Grosvenor Atterbury (July 7, 1869 in Detroit, MI – October 18, 1956 in Southampton, NY) was an American architect, urban planner and writer. He studied at Yale University, where he was an editor of campus humor magazine The Yale Record After travelling in Europe, he studied architecture at Columbia University and worked in the offices of McKim, Mead & White.

Much of Atterbury's early work consisted of weekend houses for wealthy industrialists. Atterbury was given the commission for the model housing community of Forest Hills Gardens which began in 1909 under the sponsorship of the Russell Sage Foundation.

For Forest Hills, Atterbury developed an innovative construction method: each house was built from approximately 170 standardized precast concrete panels, fabricated off-site and assembled by crane. The system was sophisticated even by modern standards: panels were cast with integral hollow insulation chambers; casting formwork incorporated an internal sleeve, allowing molds to be "broken" before concrete had completely set; and panels were moved to the site in only two operations (formwork to truck and truck to crane).

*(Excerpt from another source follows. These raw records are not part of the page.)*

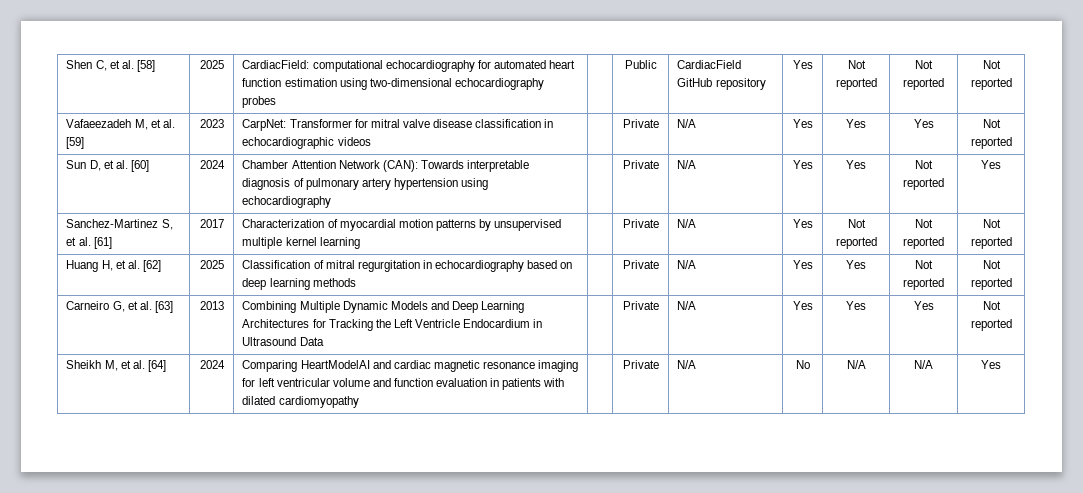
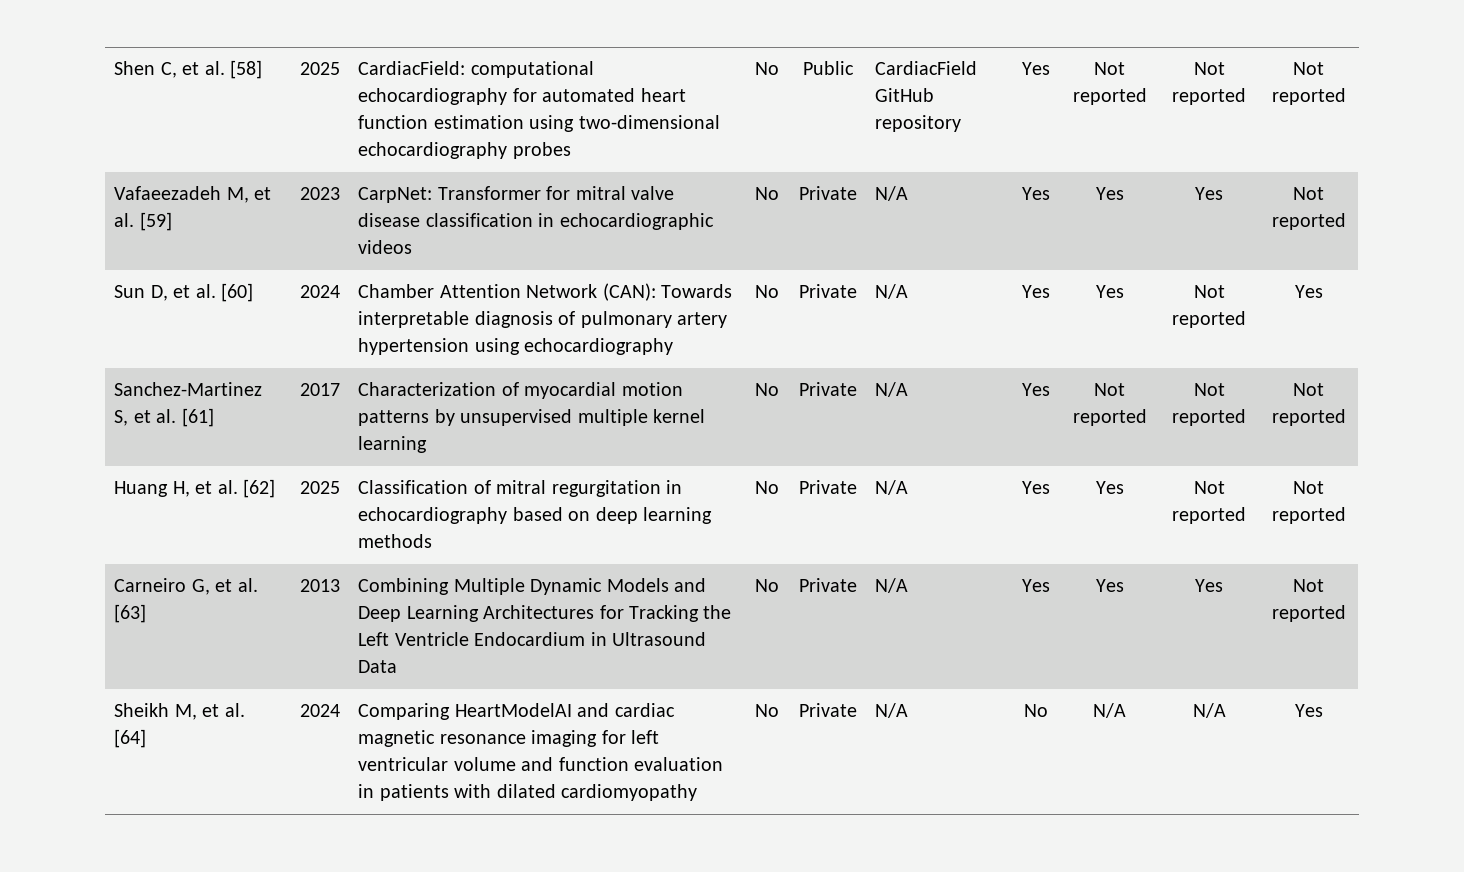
- Shen C, et al. [58] | 2025 | CardiacField: computational echocardiography for automated heart function estimation using two-dimensional echocardiography probes | | Public | CardiacField GitHub repository | Yes | Not reported | Not reported | Not reported
+ Shen C, et al. [58] | 2025 | CardiacField: computational echocardiography for automated heart function estimation using two-dimensional echocardiography probes | No | Public | CardiacField GitHub repository | Yes | Not reported | Not reported | Not reported
- Vafaeezadeh M, et al. [59] | 2023 | CarpNet: Transformer for mitral valve disease classification in echocardiographic videos | | Private | N/A | Yes | Yes | Yes | Not reported
+ Vafaeezadeh M, et al. [59] | 2023 | CarpNet: Transformer for mitral valve disease classification in echocardiographic videos | No | Private | N/A | Yes | Yes | Yes | Not reported
- Sun D, et al. [60] | 2024 | Chamber Attention Network (CAN): Towards interpretable diagnosis of pulmonary artery hypertension using echocardiography | | Private | N/A | Yes | Yes | Not reported | Yes
+ Sun D, et al. [60] | 2024 | Chamber Attention Network (CAN): Towards interpretable diagnosis of pulmonary artery hypertension using echocardiography | No | Private | N/A | Yes | Yes | Not reported | Yes
- Sanchez-Martinez S, et al. [61] | 2017 | Characterization of myocardial motion patterns by unsupervised multiple kernel learning | | Private | N/A | Yes | Not reported | Not reported | Not reported
+ Sanchez-Martinez S, et al. [61] | 2017 | Characterization of myocardial motion patterns by unsupervised multiple kernel learning | No | Private | N/A | Yes | Not reported | Not reported | Not reported
- Huang H, et al. [62] | 2025 | Classification of mitral regurgitation in echocardiography based on deep learning methods | | Private | N/A | Yes | Yes | Not reported | Not reported
+ Huang H, et al. [62] | 2025 | Classification of mitral regurgitation in echocardiography based on deep learning methods | No | Private | N/A | Yes | Yes | Not reported | Not reported
- Carneiro G, et al. [63] | 2013 | Combining Multiple Dynamic Models and Deep Learning Architectures for Tracking the Left Ventricle Endocardium in Ultrasound Data | | Private | N/A | Yes | Yes | Yes | Not reported
+ Carneiro G, et al. [63] | 2013 | Combining Multiple Dynamic Models and Deep Learning Architectures for Tracking the Left Ventricle Endocardium in Ultrasound Data | No | Private | N/A | Yes | Yes | Yes | Not reported
- Sheikh M, et al. [64] | 2024 | Comparing HeartModelAI and cardiac magnetic resonance imaging for left ventricular volume and function evaluation in patients with dilated cardiomyopathy | | Private | N/A | No | N/A | N/A | Yes
+ Sheikh M, et al. [64] | 2024 | Comparing HeartModelAI and cardiac magnetic resonance imaging for left ventricular volume and function evaluation in patients with dilated cardiomyopathy | No | Private | N/A | No | N/A | N/A | Yes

Atterbury's system influenced the work of mid-1920s European modern architects like Ernst May, who used panelized prefab concrete systems in a number of celebrated experimental housing projects in Frankfurt. In this way Atterbury can be considered a progenitor of the Modern Movement.

Atterbury was elected to the National Academy of Design in 1918 as an Associate member, and became a full member in 1940.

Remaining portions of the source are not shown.